→ Activity
Exactly as they appear below, repeat the lines from the one with "html: <div>All rivets" through the one with "text: CG-200.41 ->". Drop every picture.

→ Input
---*---
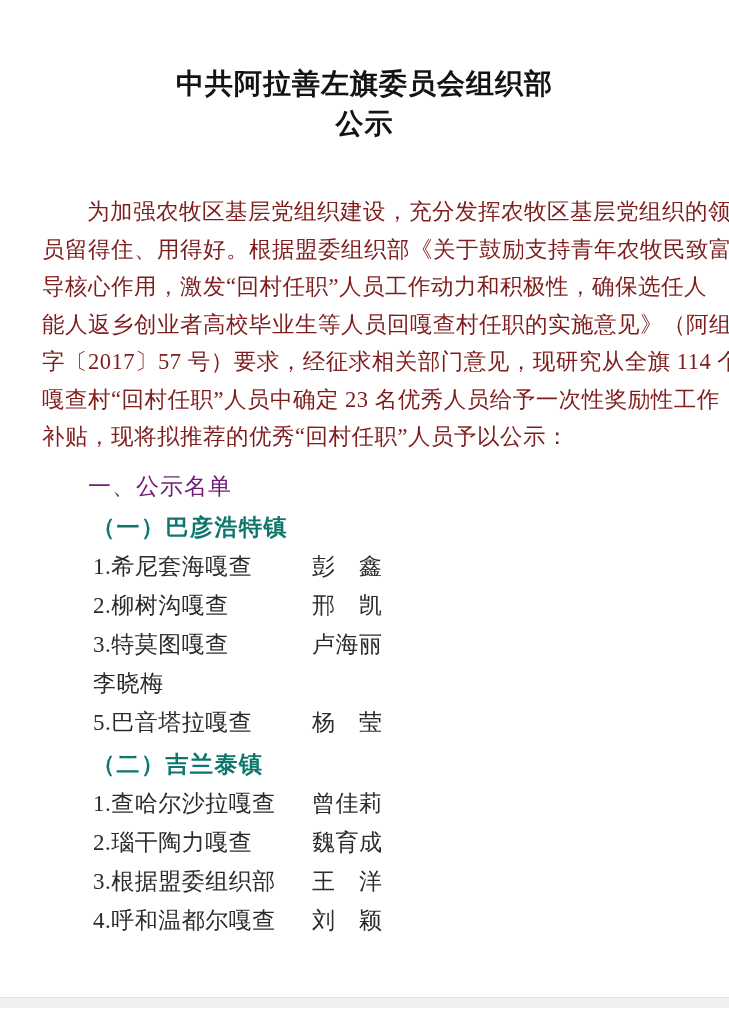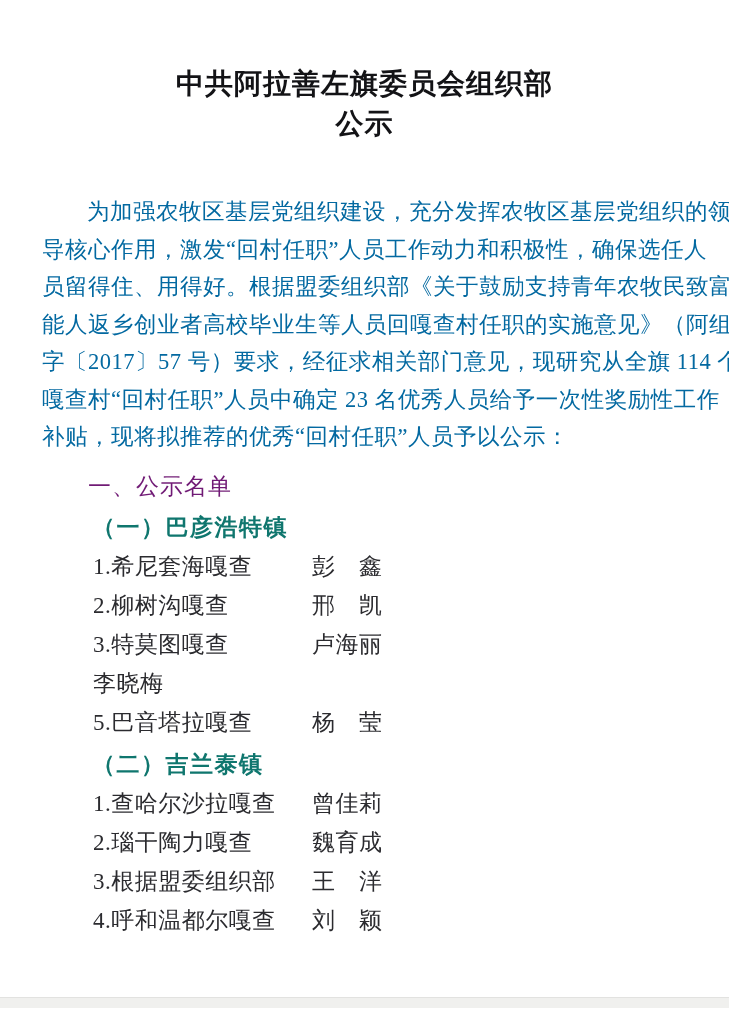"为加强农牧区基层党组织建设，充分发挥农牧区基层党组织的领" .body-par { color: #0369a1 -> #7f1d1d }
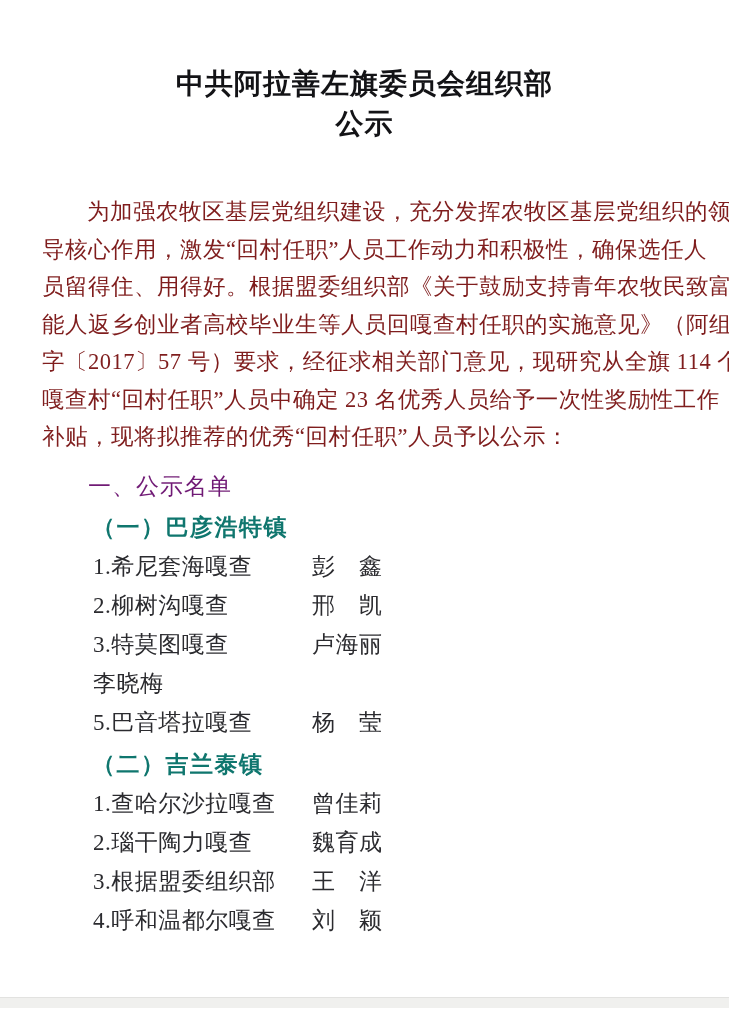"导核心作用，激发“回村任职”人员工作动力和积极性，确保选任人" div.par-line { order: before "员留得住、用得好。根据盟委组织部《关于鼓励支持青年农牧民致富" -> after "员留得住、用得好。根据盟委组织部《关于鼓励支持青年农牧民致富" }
---*---
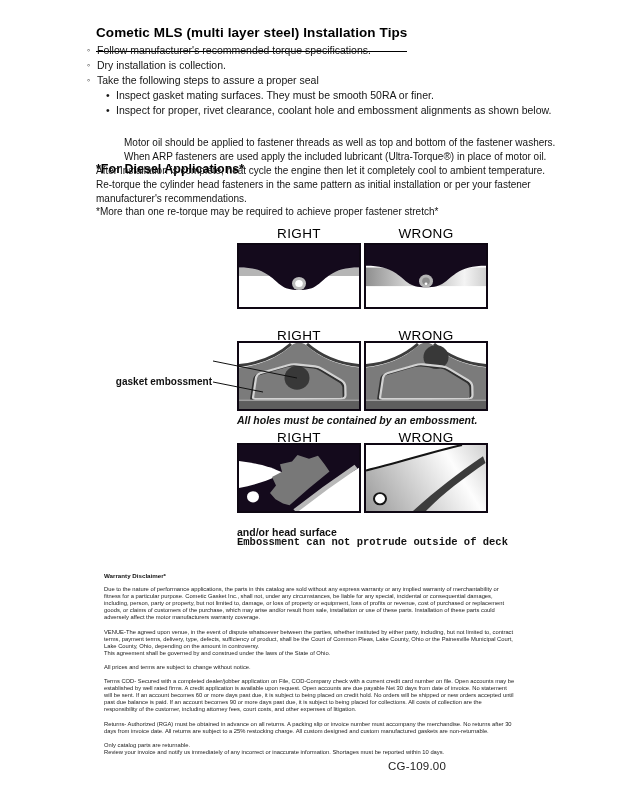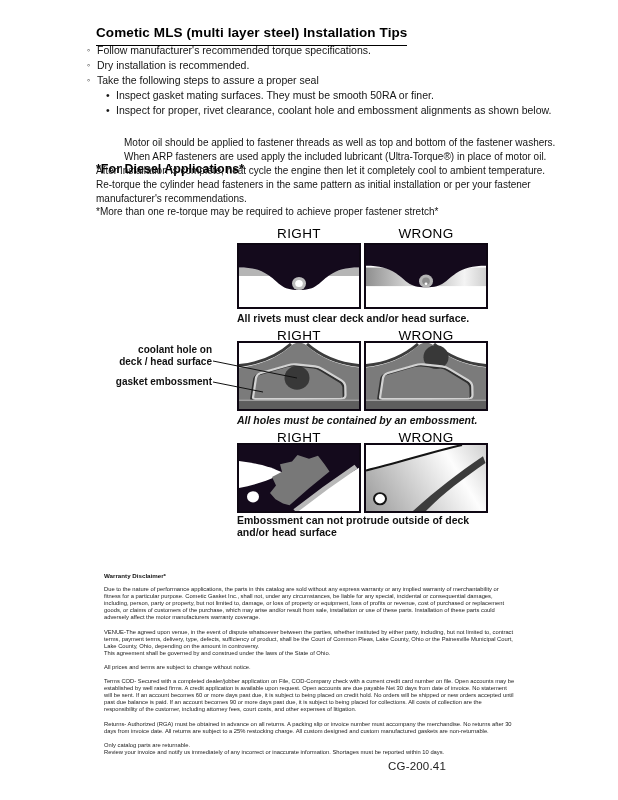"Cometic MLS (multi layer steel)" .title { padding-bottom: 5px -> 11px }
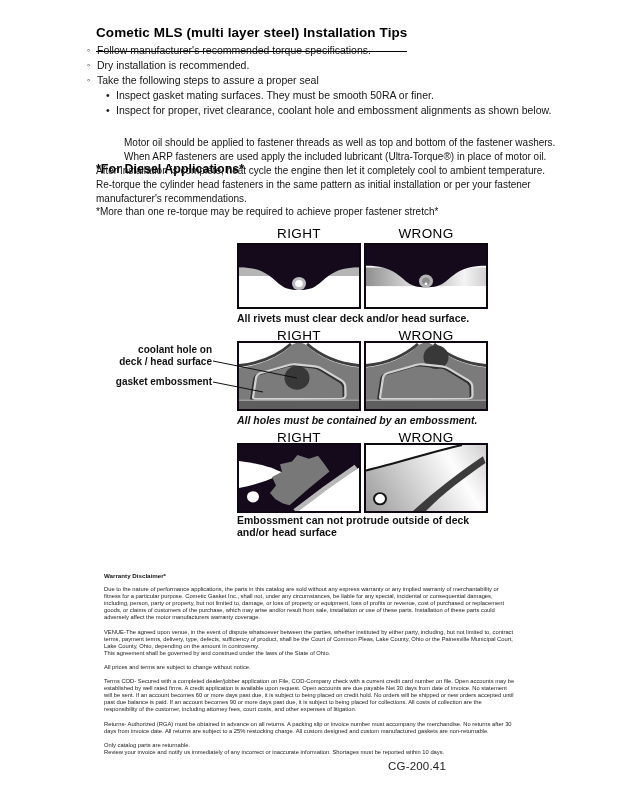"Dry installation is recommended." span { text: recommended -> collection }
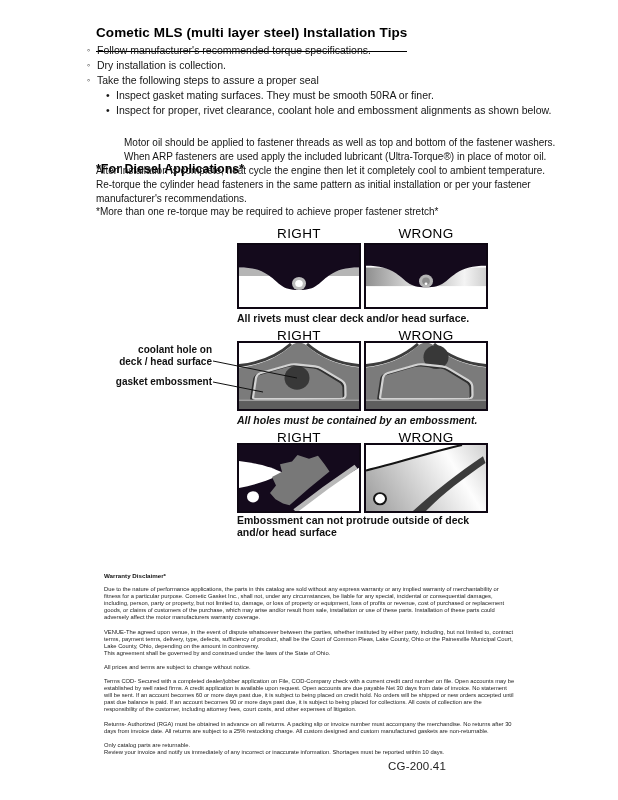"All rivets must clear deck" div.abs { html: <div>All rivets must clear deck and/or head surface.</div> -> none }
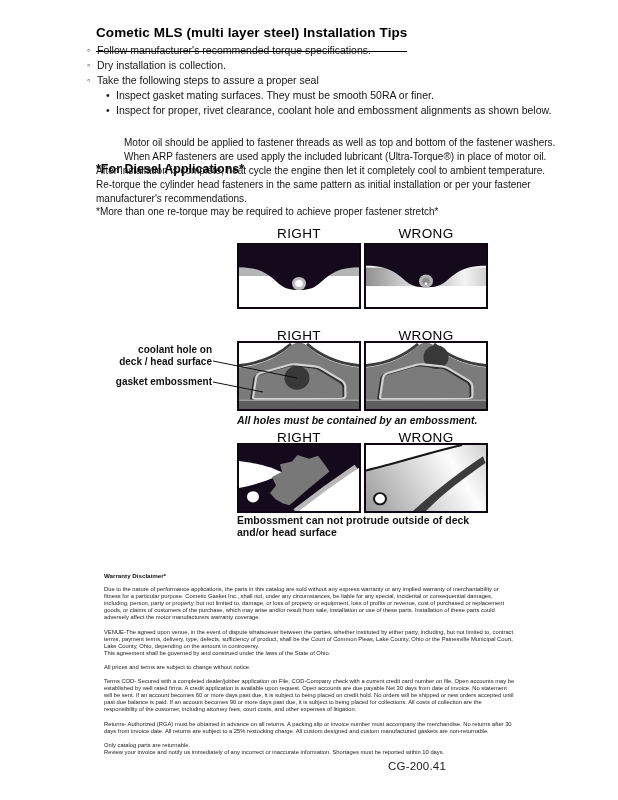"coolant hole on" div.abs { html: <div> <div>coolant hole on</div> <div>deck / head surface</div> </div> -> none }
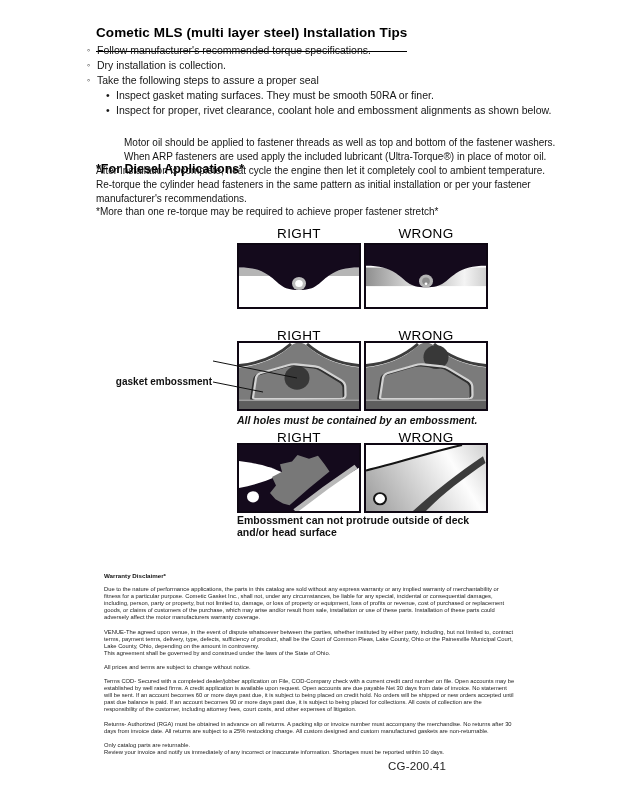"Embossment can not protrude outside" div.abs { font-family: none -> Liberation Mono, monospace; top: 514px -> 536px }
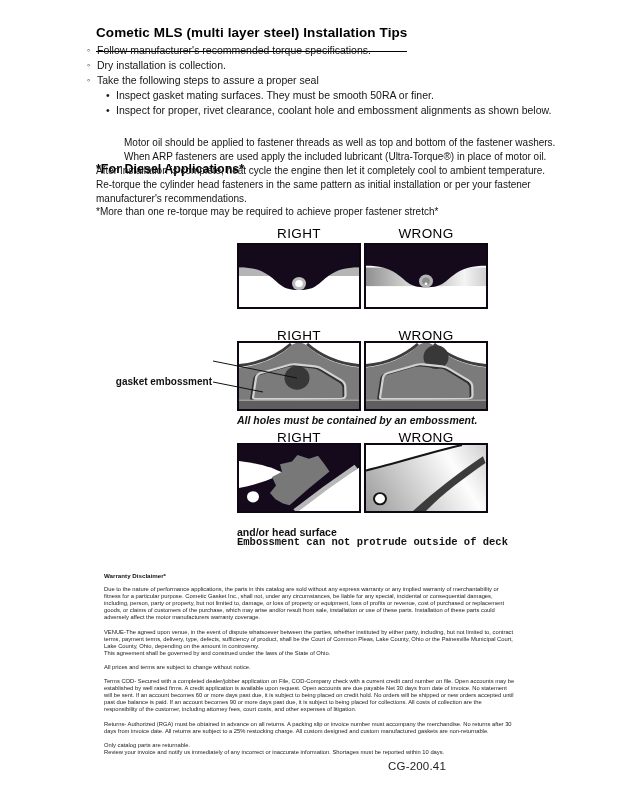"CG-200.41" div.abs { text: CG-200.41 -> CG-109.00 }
---*---
→ Response to this exercise
"All rivets must clear deck" div.abs { html: <div>All rivets must clear deck and/or head surface.</div> -> none }
"coolant hole on" div.abs { html: <div> <div>coolant hole on</div> <div>deck / head surface</div> </div> -> none }
"Embossment can not protrude outside" div.abs { font-family: none -> Liberation Mono, monospace; top: 514px -> 536px }
"CG-200.41" div.abs { text: CG-200.41 -> CG-109.00 }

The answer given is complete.